- [SUPPLIED MATERIAL]

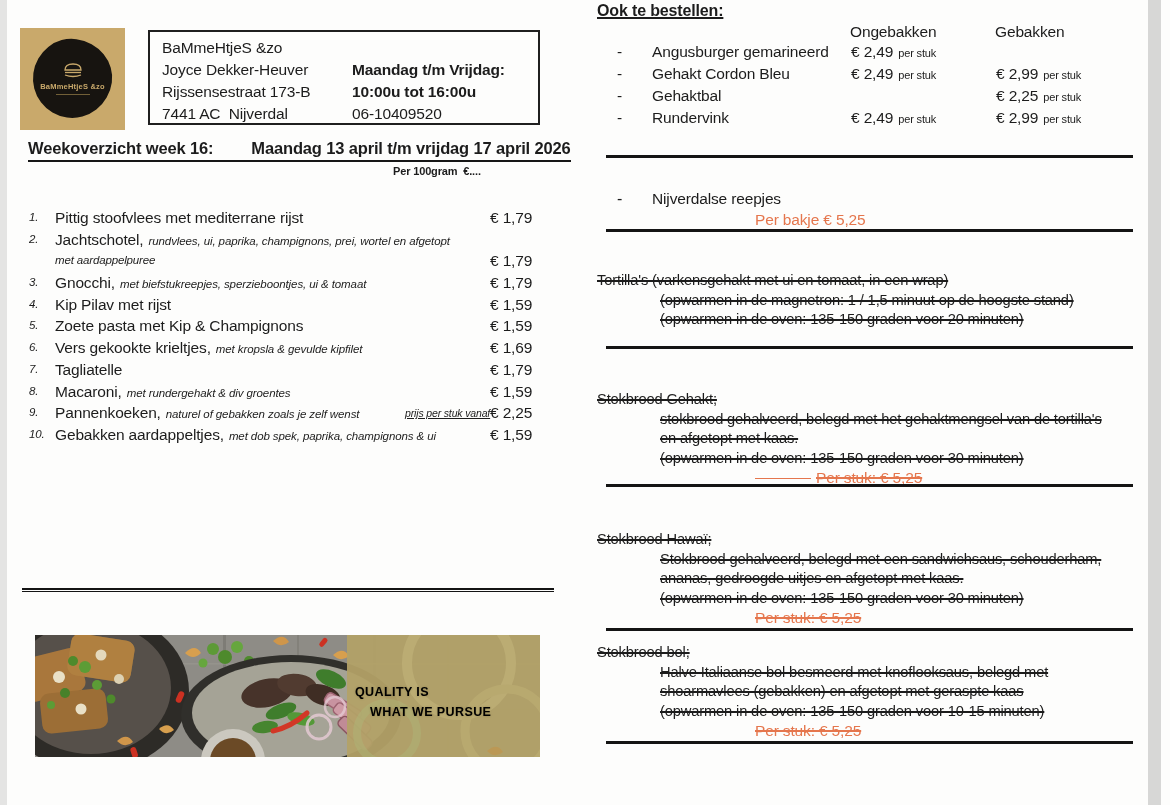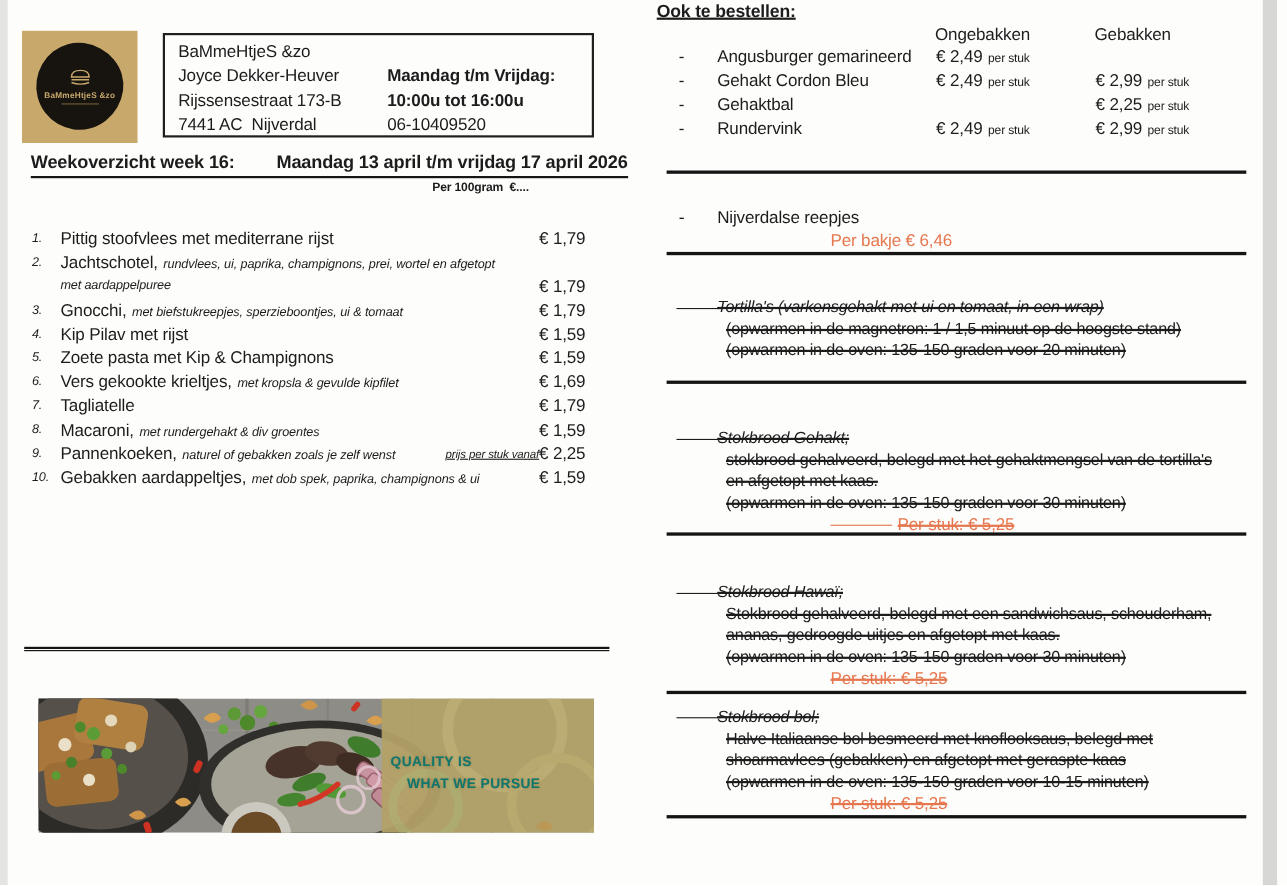--- a/index.html
+++ b/index.html
@@ -49,21 +49,21 @@
   .m-price{position:absolute;left:462px;top:0;width:48px;font-size:15.5px;line-height:21.7px;}
   .m-row.tall .m-price{top:21.7px;}
   .m-note{position:absolute;left:377px;top:5px;width:84px;font-style:italic;font-size:10.5px;
     text-decoration:underline;text-align:right;white-space:nowrap;}
 
   
   #left-sep{position:absolute;left:22px;top:588px;width:532px;height:4px;
     background:linear-gradient(#141414 0 2px,#fdfdfc 2px 2.6px,#141414 2.6px 4px);}
   #photo{position:absolute;left:35px;top:635px;width:505px;height:122px;}
   #photo svg{display:block;}
-  #photo .cap{position:absolute;left:320px;color:#0f766e;font-weight:bold;font-size:12.5px;
+  #photo .cap{position:absolute;left:320px;color:#000000;font-weight:bold;font-size:12.5px;
     letter-spacing:.4px;line-height:20px;text-shadow:0 0 2px rgba(90,80,40,.4);}
   #photo .cap1{top:47px;} #photo .cap2{top:67px;margin-left:15px;}
 
   
   #right{position:absolute;left:597px;top:0;width:536px;height:805px;}
   #order-title{position:absolute;left:0;top:2px;font-weight:bold;font-size:16px;
     text-decoration:underline;text-decoration-thickness:2px;}
   .colhead{position:absolute;top:23px;font-size:15.5px;}
   #col-ong{left:253px;} #col-geb{left:398px;}
   .o-row{position:absolute;left:0;width:536px;height:21.5px;font-size:15.5px;line-height:21.5px;}
@@ -79,21 +79,21 @@
 
   #nijv{position:absolute;left:0;top:190px;width:536px;}
   #nijv .o-bullet{top:0;}
   #nijv .o-name{top:0;font-size:15.5px;}
   #nijv .n-price{position:absolute;left:158px;top:21px;font-size:15.5px;white-space:nowrap;}
 
   .orange{color:#e5764d;}
 
   .section{position:absolute;left:0;width:536px;font-size:14.7px;line-height:19.5px;}
   .bullet-strike{position:absolute;left:18px;top:9px;width:40px;border-top:1.6px solid #1d1d1d;}
-  .s-title{margin-left:55px;white-space:nowrap;font-style:italic;}
+  .s-title{white-space:nowrap;}
   .s-line{margin-left:63px;white-space:nowrap;}
   .s-line:empty{display:none;}
   .s-price{margin-left:158px;font-size:15.5px;white-space:nowrap;}
   .struck{text-decoration:line-through;text-decoration-thickness:1.5px;}
   .lead{display:inline-block;width:56px;border-top:1.6px solid #e5764d;vertical-align:4px;margin-right:5px;}
 </style>
 </head>
 <body>
 
 <div id="canvas">
@@ -299,21 +299,21 @@
       <span class="o-name">Rundervink</span>
       <span class="o-ong"><span class="price-amt">€ 2,49</span><span class="unit">per stuk</span></span>
       <span class="o-geb"><span class="price-amt">€ 2,99</span><span class="unit">per stuk</span></span>
     </div>
 
     <div class="sep" style="top:155px"></div>
 
     <div id="nijv">
       <span class="o-bullet">-</span>
       <span class="o-name">Nijverdalse reepjes</span>
-      <span class="n-price orange">Per bakje € 6,46</span>
+      <span class="n-price orange">Per bakje € 5,25</span>
     </div>
 
     <div class="sep" style="top:229px"></div>
 
     <div class="section" style="top:271px">
       <span class="bullet-strike"></span>
       <div class="s-title struck">Tortilla's (varkensgehakt met ui en tomaat, in een wrap)</div>
       <div class="s-line struck">(opwarmen in de magnetron: 1 / 1,5 minuut op de hoogste stand)</div>
       <div class="s-line struck">(opwarmen in de oven: 135-150 graden voor 20 minuten)</div>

- [WHAT YOU NEED TO DO] Give all entries again verbatim, without any images.

- [REPLY]
--- a/index.html
+++ b/index.html
@@ -49,21 +49,21 @@
   .m-price{position:absolute;left:462px;top:0;width:48px;font-size:15.5px;line-height:21.7px;}
   .m-row.tall .m-price{top:21.7px;}
   .m-note{position:absolute;left:377px;top:5px;width:84px;font-style:italic;font-size:10.5px;
     text-decoration:underline;text-align:right;white-space:nowrap;}
 
   
   #left-sep{position:absolute;left:22px;top:588px;width:532px;height:4px;
     background:linear-gradient(#141414 0 2px,#fdfdfc 2px 2.6px,#141414 2.6px 4px);}
   #photo{position:absolute;left:35px;top:635px;width:505px;height:122px;}
   #photo svg{display:block;}
-  #photo .cap{position:absolute;left:320px;color:#0f766e;font-weight:bold;font-size:12.5px;
+  #photo .cap{position:absolute;left:320px;color:#000000;font-weight:bold;font-size:12.5px;
     letter-spacing:.4px;line-height:20px;text-shadow:0 0 2px rgba(90,80,40,.4);}
   #photo .cap1{top:47px;} #photo .cap2{top:67px;margin-left:15px;}
 
   
   #right{position:absolute;left:597px;top:0;width:536px;height:805px;}
   #order-title{position:absolute;left:0;top:2px;font-weight:bold;font-size:16px;
     text-decoration:underline;text-decoration-thickness:2px;}
   .colhead{position:absolute;top:23px;font-size:15.5px;}
   #col-ong{left:253px;} #col-geb{left:398px;}
   .o-row{position:absolute;left:0;width:536px;height:21.5px;font-size:15.5px;line-height:21.5px;}
@@ -79,21 +79,21 @@
 
   #nijv{position:absolute;left:0;top:190px;width:536px;}
   #nijv .o-bullet{top:0;}
   #nijv .o-name{top:0;font-size:15.5px;}
   #nijv .n-price{position:absolute;left:158px;top:21px;font-size:15.5px;white-space:nowrap;}
 
   .orange{color:#e5764d;}
 
   .section{position:absolute;left:0;width:536px;font-size:14.7px;line-height:19.5px;}
   .bullet-strike{position:absolute;left:18px;top:9px;width:40px;border-top:1.6px solid #1d1d1d;}
-  .s-title{margin-left:55px;white-space:nowrap;font-style:italic;}
+  .s-title{white-space:nowrap;}
   .s-line{margin-left:63px;white-space:nowrap;}
   .s-line:empty{display:none;}
   .s-price{margin-left:158px;font-size:15.5px;white-space:nowrap;}
   .struck{text-decoration:line-through;text-decoration-thickness:1.5px;}
   .lead{display:inline-block;width:56px;border-top:1.6px solid #e5764d;vertical-align:4px;margin-right:5px;}
 </style>
 </head>
 <body>
 
 <div id="canvas">
@@ -299,21 +299,21 @@
       <span class="o-name">Rundervink</span>
       <span class="o-ong"><span class="price-amt">€ 2,49</span><span class="unit">per stuk</span></span>
       <span class="o-geb"><span class="price-amt">€ 2,99</span><span class="unit">per stuk</span></span>
     </div>
 
     <div class="sep" style="top:155px"></div>
 
     <div id="nijv">
       <span class="o-bullet">-</span>
       <span class="o-name">Nijverdalse reepjes</span>
-      <span class="n-price orange">Per bakje € 6,46</span>
+      <span class="n-price orange">Per bakje € 5,25</span>
     </div>
 
     <div class="sep" style="top:229px"></div>
 
     <div class="section" style="top:271px">
       <span class="bullet-strike"></span>
       <div class="s-title struck">Tortilla's (varkensgehakt met ui en tomaat, in een wrap)</div>
       <div class="s-line struck">(opwarmen in de magnetron: 1 / 1,5 minuut op de hoogste stand)</div>
       <div class="s-line struck">(opwarmen in de oven: 135-150 graden voor 20 minuten)</div>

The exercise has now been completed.